Load the parameters of the data

In [None]:
%run ../config/RioParaguay.mk
%run ../config/WeatherTypes.mk
%run ../config/Time.mk
print(RPEAST, RPWEST, RPSOUTH, RPNORTH)
print(WTEAST, WTWEST, WTSOUTH, WTNORTH)
print(SYEAR, EYEAR)

In [None]:
savefigs = True

Read in the raw data.
This data is the 850 hPa streamflow function $\psi$ which has been filtered to take the anomalies against the monthly 1980-2010 climatologies.

In [None]:
psi = SelectData(xr.open_dataset('../data/derived/psi_850.nc'),
                    extent=[WTWEST, WTEAST, WTSOUTH, WTNORTH], y_low_high=True)
prcp = xr.open_dataset('../data/derived/precip.nc')

## EOFs

The next step of our analysis is to take the leading EOFs of the streamfunction.
We'll take out seasonality.

In [None]:
solver = Eof(psi['anomaly'], center=True)

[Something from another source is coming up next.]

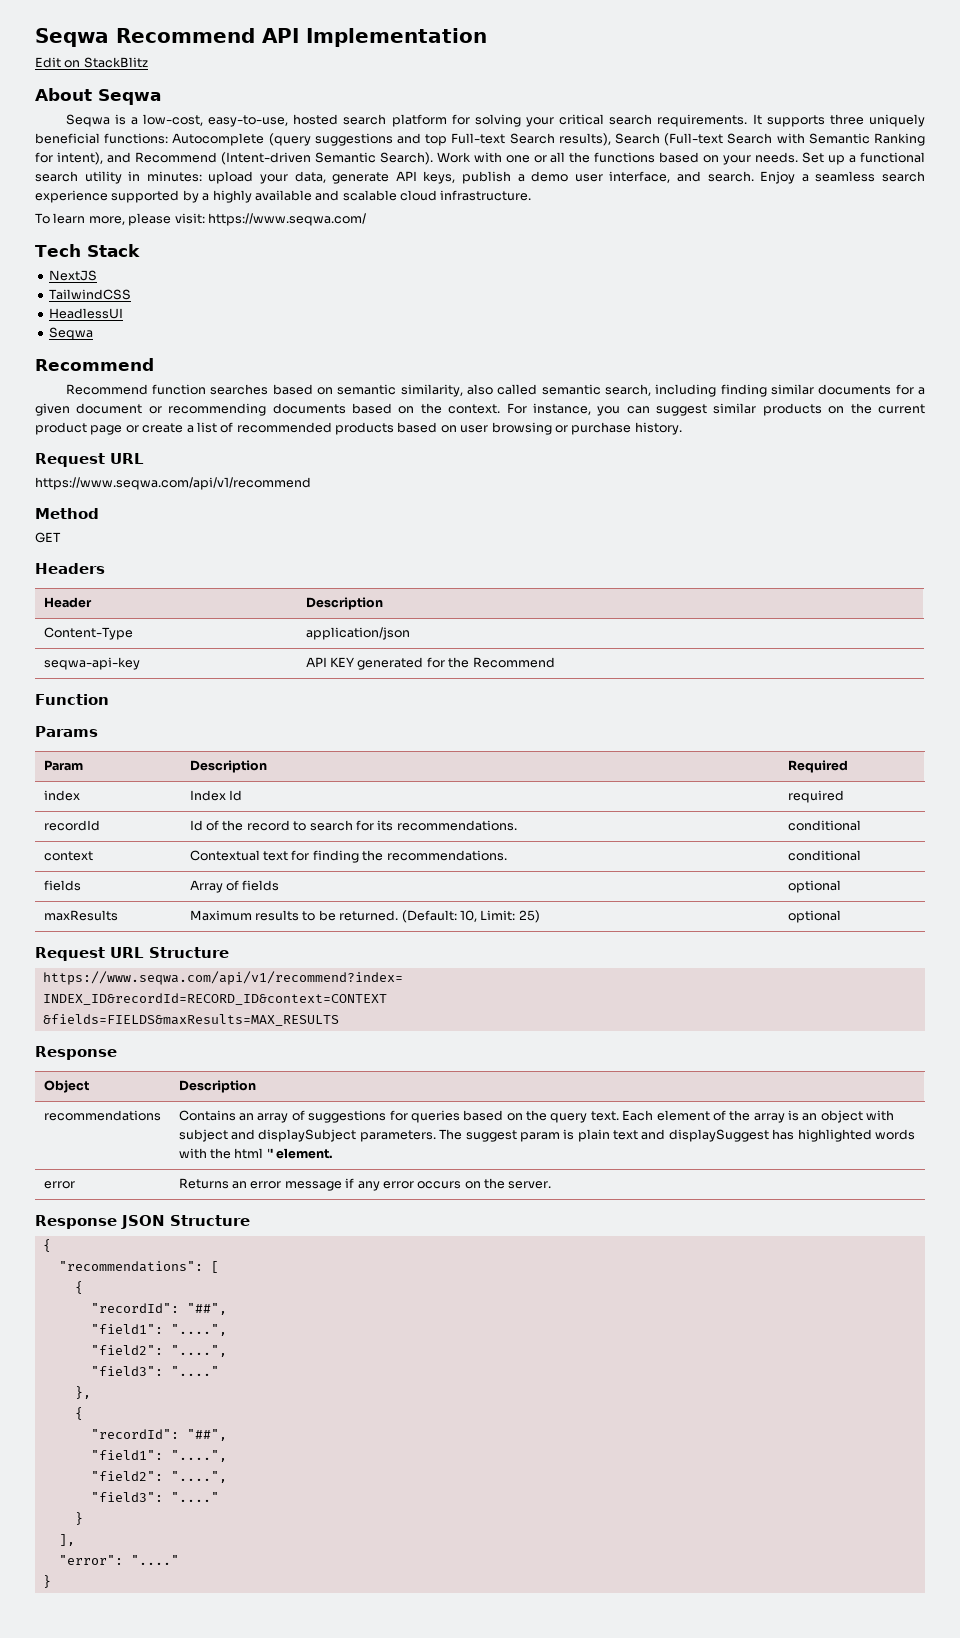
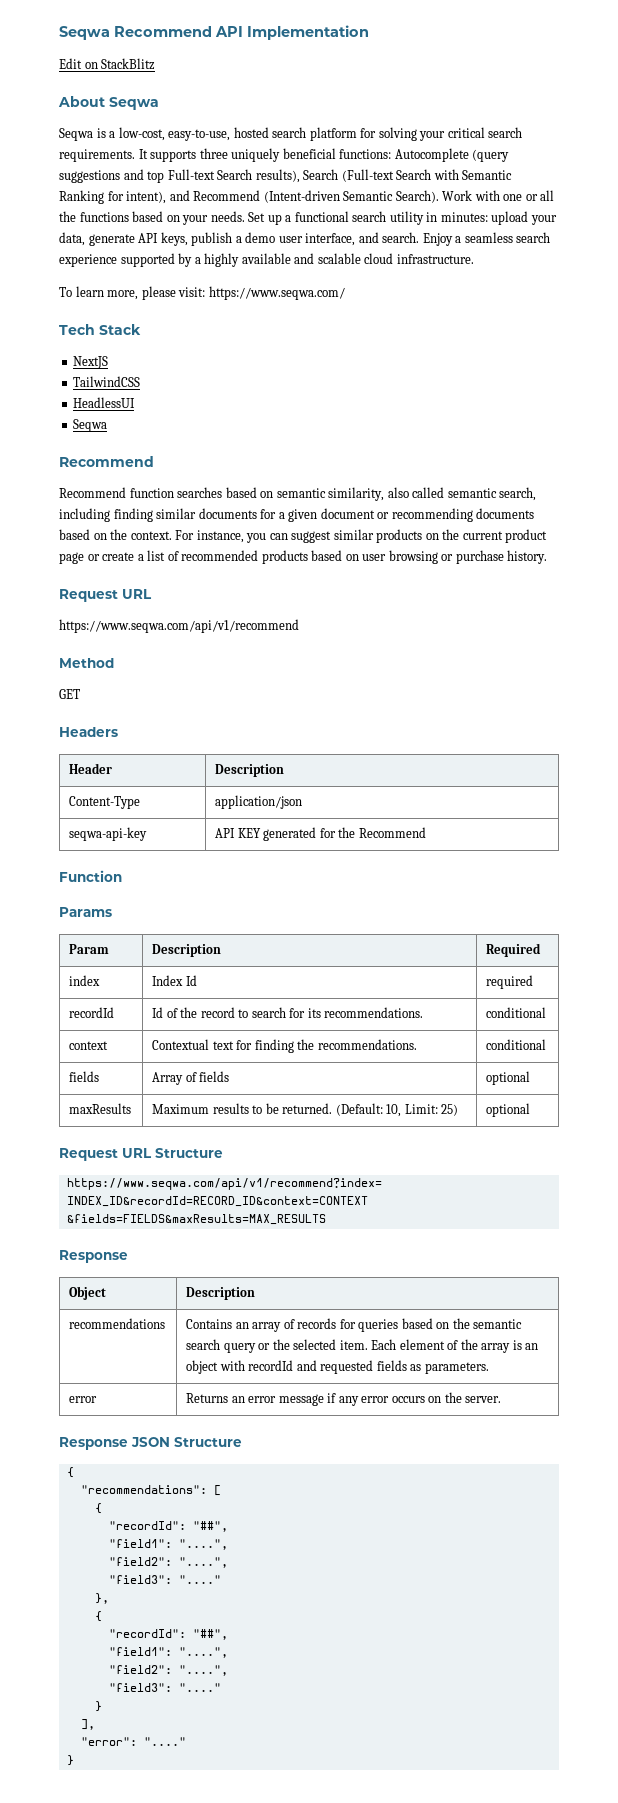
- Contains an array of suggestions for queries based on the query text.
+ Contains an array of records for queries based on the semantic search query or the selected item.
- Each element of the array is an object with subject and displaySubject parameters. The suggest param is plain text and displaySuggest has highlighted words with the html '' element.
+ Each element of the array is an object with recordId and requested fields as parameters.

Let's look at the variance explained.
Note that the python indexing of the EOFs begins at zero but most people are used to seeing them begin at 1.

In [None]:
%run ../config/WeatherTypes.mk
var_xpl = solver.varianceFraction(neigs=8).values
neof = np.min(np.where(np.cumsum(var_xpl) >= WT_PROP)) + 1
print(neof)

In [None]:
plt.figure(figsize=(12,4))
plt.subplot(1,2,1)
plt.xlabel("EOF Index")
plt.ylabel("Total Variance Explained")
plt.plot(np.arange(var_xpl.size) + 1, var_xpl)
plt.scatter(np.arange(var_xpl.size) + 1, var_xpl)
plt.title("EOF Variance")
plt.axvline(neof, color = 'black')
plt.grid(True)
plt.subplot(1,2,2)
plt.xlabel("EOF Index")
plt.ylabel("Cumulative Variance Explained")
plt.title("Cumulative Variance")
plt.plot(np.arange(var_xpl.size) + 1, np.cumsum(var_xpl))
plt.scatter(np.arange(var_xpl.size) + 1, np.cumsum(var_xpl))
plt.grid(True)
plt.axvline(neof, color = 'black')
if savefigs:
    plt.savefig("../figs/PSI_Var_Explained.pdf", bbox_inches='tight')

In [None]:
loading = solver.eofs(neofs=neof)
loading['mode'] += 1

Let's also visualize the loadings

In [None]:
fig, axes = plt.subplots(nrows=1, ncols=4, subplot_kw={'projection': ccrs.PlateCarree()}, 
                         figsize=(16, 3.5),sharex=True, sharey=True)
for i,m in enumerate(loading['mode'].values):
    ax = viz.GetRowCol(i, axes)
    ax.set_title("EOF {}".format(m))
    sub = loading.sel(mode = m)
    X, Y = np.meshgrid(sub.lon, sub.lat)
    C = ax.contourf(X, Y, sub, transform = ccrs.PlateCarree(), 
                     cmap = "PuOr", levels=np.linspace(-0.3, 0.3, 13))
fig.tight_layout()
fig.subplots_adjust(right=0.93)
cbar_ax = fig.add_axes([0.97, 0.05, 0.0125, 0.8])    
cb = plt.colorbar(C, cax=cbar_ax)
cb.set_label("EOF Loading", rotation=270)
cb.ax.get_yaxis().labelpad = 15
viz.FormatAxes(axes, coast=True, grid=False, border=True,
               ticks=[np.linspace(-180, 180, 73), np.linspace(-90, 90, 37)],
               extent=[WTWEST, WTEAST, WTSOUTH, WTNORTH])
if savefigs:
    plt.savefig("../figs/PSI_EOF_Loadings.pdf", bbox_inches='tight')    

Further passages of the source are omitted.